This piece focuses on linking research and practice in the area of Latino parental involvement in mathematics education as a way to help address the “Latino education crisis” (Gándara 2010). According to the National Center for Education Statistics (NCES 2010a), Latino enrollment in public schools has doubled from 11 percent (4.5 million) in 1988 to 22 percent (10.4 million) in 2008, and it continues to increase. Yet, as Gándara writes, “Latinos are the least educated of all major ethnic groups” (p. 24). Among 16- to 24-year-olds, Latinos have a high dropout rate of 21.4 percent in 2007, followed by 19.3 percent of American Indian and Alaska, 8.4 percent of black students, 6.1 percent of Asian and Pacific islanders, and 5.3 percent of white students. The dropout rate is particularly high (34%) among foreign-born Latinos (Aud, Fox, and KewalRamani 2010). Another aspect of concern is parental level of education: more than 40 percent of Latino children ages 6 to 18 in the U.S. schools have a parent with less than a high school education, compared to about 6 percent of white children (NCES 2007). Latino students are more likely to live in households where English is not spoken very well. In 2008, 75 percent of children who did not speak English very well spoke Spanish (Aud, Fox, and KewalRamani 2010).

In mathematics, Latino students underperform white students. The National Assessment of Educational Progress (NAEP) scores reported for 2009, show that on a 500-point scale, the fourth-grade median for Hispanics was 229, compared to 249 for whites, whereas among eighth graders, the median scores were 268 and 294 for Hispanics and white students, respectively (NCES 2010b). The same source reveals that the NAEP scores for twelfth-grade exhibit the same trend. In the 300-point scale, the median score for white students was 162 points, whereas that of Hispanics was 138. Perhaps one can perceive a more contrasting scenario when one considers that for grades 4 and 8, respectively, 29 and 43 percent of Hispanics scored below basic level against 9 and 17 percent of the same grade level of white students (Aud, Fox, and KewalRamani 2010).  

Ample evidence exists that indicates a positive relationship between parental involvement and children’s achievement in school (Aspiazu, Bauer, and Spillett 1998; Epstein 2001; Henderson 1988; Henderson et al. 2002). This research brief focuses on the involving Latino and Latina parents in their children’s mathematics education. With this in mind, we first want to highlight some research findings from studies centered specifically on Latino and Latina parents’ education in general. We believe that these findings are important for teachers and school personnel to consider when working with Latino and Latina parents, independently of the content area. Then we turn to findings specific to Latino and Latina parents and mathematics education.

Studies with Latino and Latina parents (De Gaetano 2007; Ramirez 2003; Rodríguez-Brown 2010; Valdés 1996; Zarate 2007) show a mismatch between parents’ and teachers’ views about parental involvement and children’s education and about one another’s roles in children’s education.
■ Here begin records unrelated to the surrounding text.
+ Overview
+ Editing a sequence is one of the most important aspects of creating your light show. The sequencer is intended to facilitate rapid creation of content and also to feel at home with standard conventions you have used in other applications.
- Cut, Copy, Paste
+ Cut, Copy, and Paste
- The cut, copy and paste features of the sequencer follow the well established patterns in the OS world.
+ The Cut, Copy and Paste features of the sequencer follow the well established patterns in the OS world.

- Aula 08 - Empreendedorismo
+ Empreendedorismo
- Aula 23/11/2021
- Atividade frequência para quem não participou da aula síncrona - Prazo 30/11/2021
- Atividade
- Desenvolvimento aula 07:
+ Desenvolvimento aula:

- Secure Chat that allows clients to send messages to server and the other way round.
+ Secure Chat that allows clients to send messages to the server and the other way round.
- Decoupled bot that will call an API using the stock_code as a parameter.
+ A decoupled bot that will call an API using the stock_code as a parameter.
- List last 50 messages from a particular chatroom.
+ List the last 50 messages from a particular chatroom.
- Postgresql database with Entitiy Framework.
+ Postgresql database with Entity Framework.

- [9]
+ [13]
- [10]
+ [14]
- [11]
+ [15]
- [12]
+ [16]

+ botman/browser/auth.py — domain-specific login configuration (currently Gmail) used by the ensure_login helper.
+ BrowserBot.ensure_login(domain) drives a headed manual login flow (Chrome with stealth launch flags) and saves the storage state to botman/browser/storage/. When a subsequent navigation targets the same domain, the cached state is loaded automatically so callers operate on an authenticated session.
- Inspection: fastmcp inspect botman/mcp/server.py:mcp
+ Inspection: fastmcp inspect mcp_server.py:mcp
As Rodríguez-Brown writes (2010, p. 352), “it is not that Latino parents do not want to support their children’s learning.… [They] believe that it is disrespectful to usurp the teachers’ role.” A need exists for a better understanding about expectations and roles to address what seems like a disconnect between home and school. Scholars who work with Latino communities point to the need for schools to develop an understanding of the sociocultural context of their students and families. Parental involvement must be defined in ways that reflect and build on the community’s cultural and linguistic backgrounds (De Gaetano 2007; Delgado-Gaitan 2004; Gándara 2010; Valdés 1996).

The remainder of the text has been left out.